Pro-Bernese organization in the Jura question

Force démocratique (FD), formerly known as the Union des patriotes jurassiens (UPJ), was a pro-Bernese organization active in the context of the Jura question in the Bernese Jura.

== History ==

=== Origins and the Union des patriotes jurassiens ===
The organization's origin dates back to the so-called "Manifesto of the 360", written by Roland Stähli and published in November 1952. This text rallied thousands of citizens opposed to the separatism of the Rassemblement Jurassien within a few weeks. This led to the founding of the Union des patriotes jurassiens (UPJ), whose first congress, chaired by Marc Houmard, was held in Saint-Imier in April 1953. The UPJ's primary objective was the defense of the interests of the Jura and the French language within the Canton of Bern.

=== Formation of Force démocratique ===
In March 1974, facing the upcoming plebiscite, the UPJ took the name Force démocratique (FD), an umbrella organization bringing together the Sanglier group (youth), founded in 1973, and the Groupement féminin de Force démocratique, founded by Geneviève Aubry in 1974. Following the plebiscite of 23 June 1974, FD called for the continuation of the plebiscitary procedure.

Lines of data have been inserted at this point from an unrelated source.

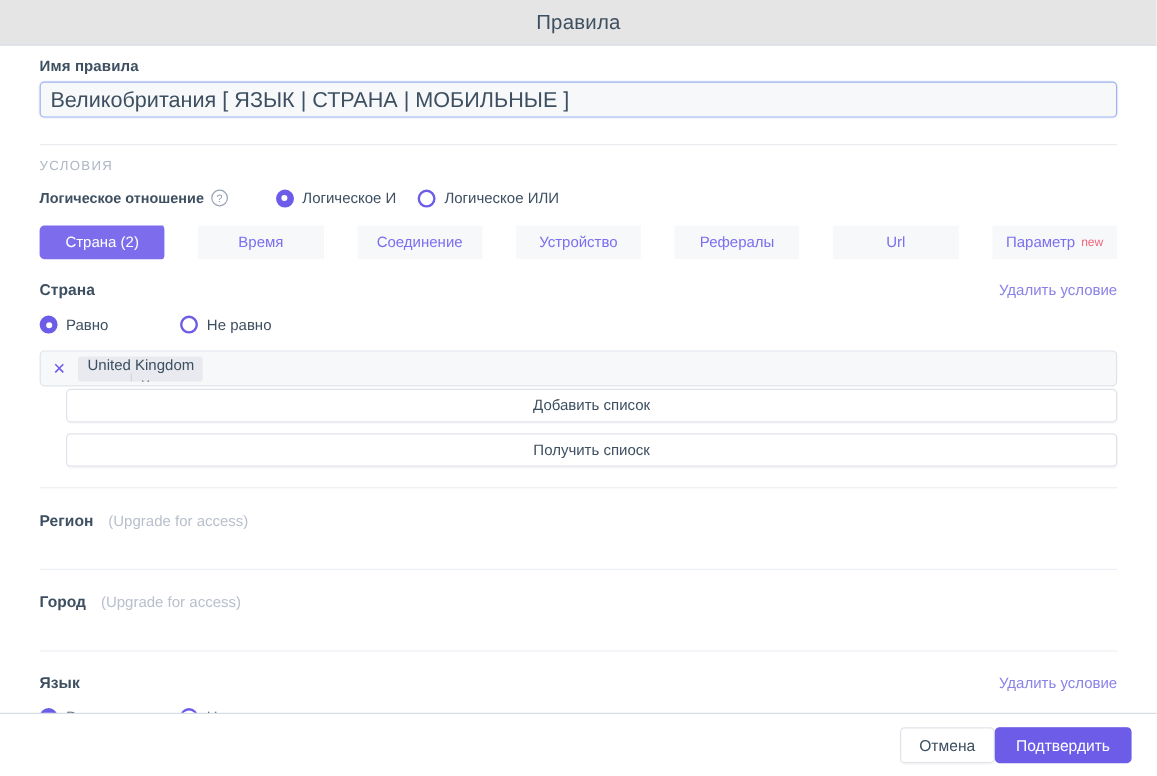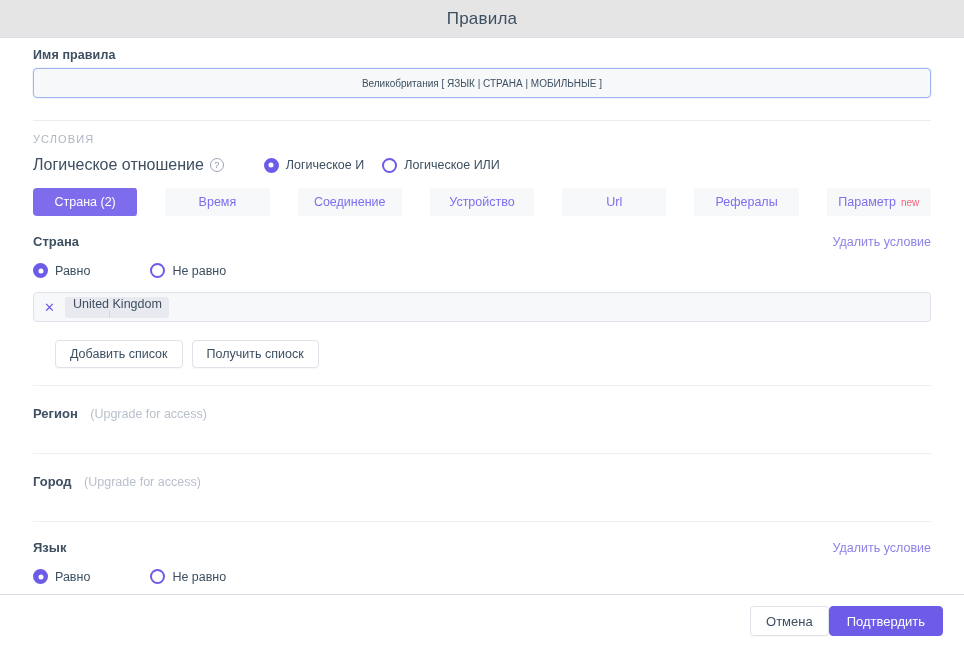"Великобритания [ ЯЗЫК | СТРАНА" .rule-name-input { font-size: 10px -> 18px; text-align: center -> none }
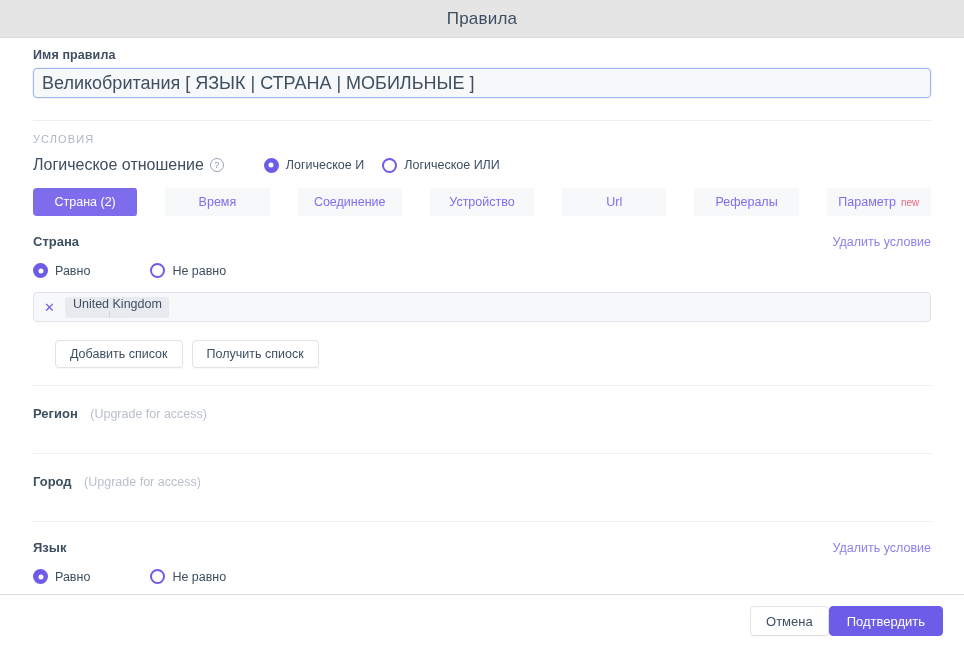"Логическое отношение" .logic-label { font-size: 16px -> 12px; font-weight: normal -> bold }
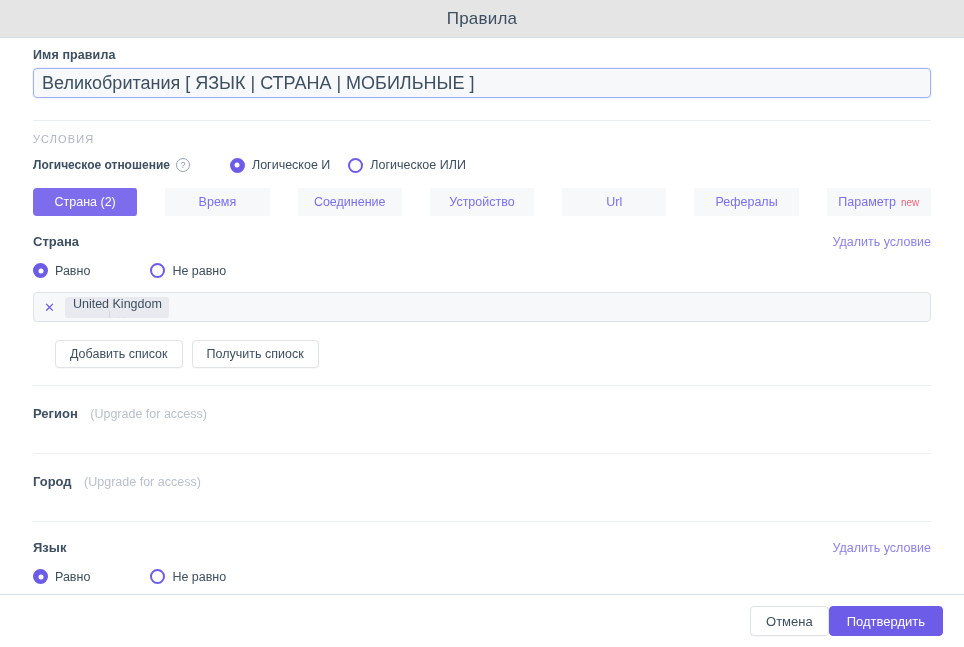"Url" div.tab { order: before "Рефералы" -> after "Рефералы" }
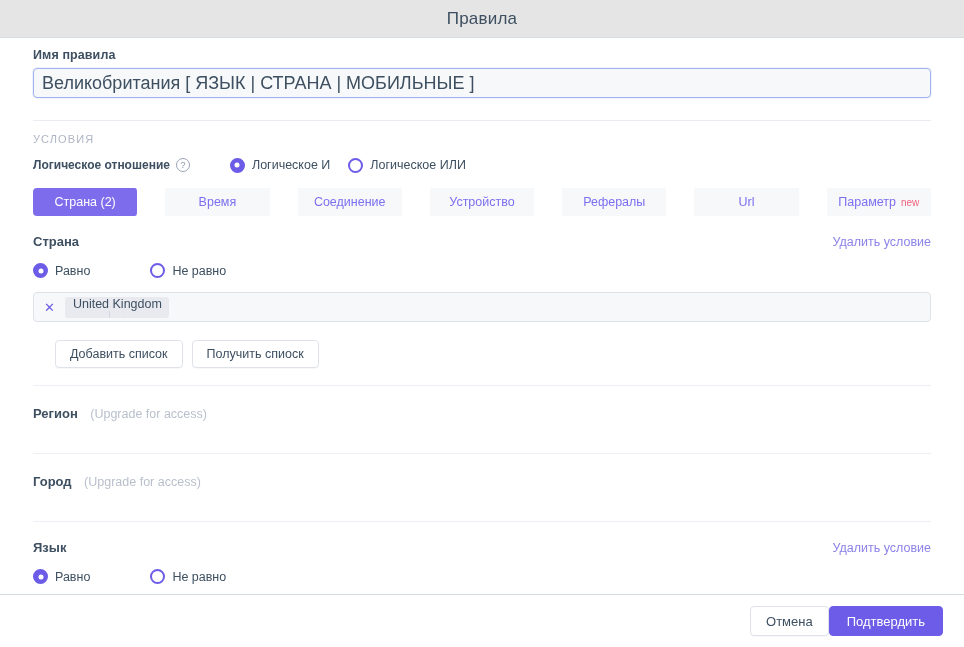"Добавить список" .btn-row { flex-direction: none -> column; margin-top: 18px -> 2px }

=== Post-1975 activities ===
Since the vote of 16 March 1975, which kept the districts of Moutier, Courtelary and La Neuveville in the Canton of Bern, FD, chaired by Marc-André Houmard since 1977, has actively participated in the reorganization of the Bernese Jura. FD accepted the establishment of the Assemblée interjurassienne in 1994 and approved the draft law on the special status of the Bernese Jura in 2003.

== Publications ==
Le Jurassien was the press organ of the anti-separatists from 1953 to 1979, replaced since then by Le Quinquet.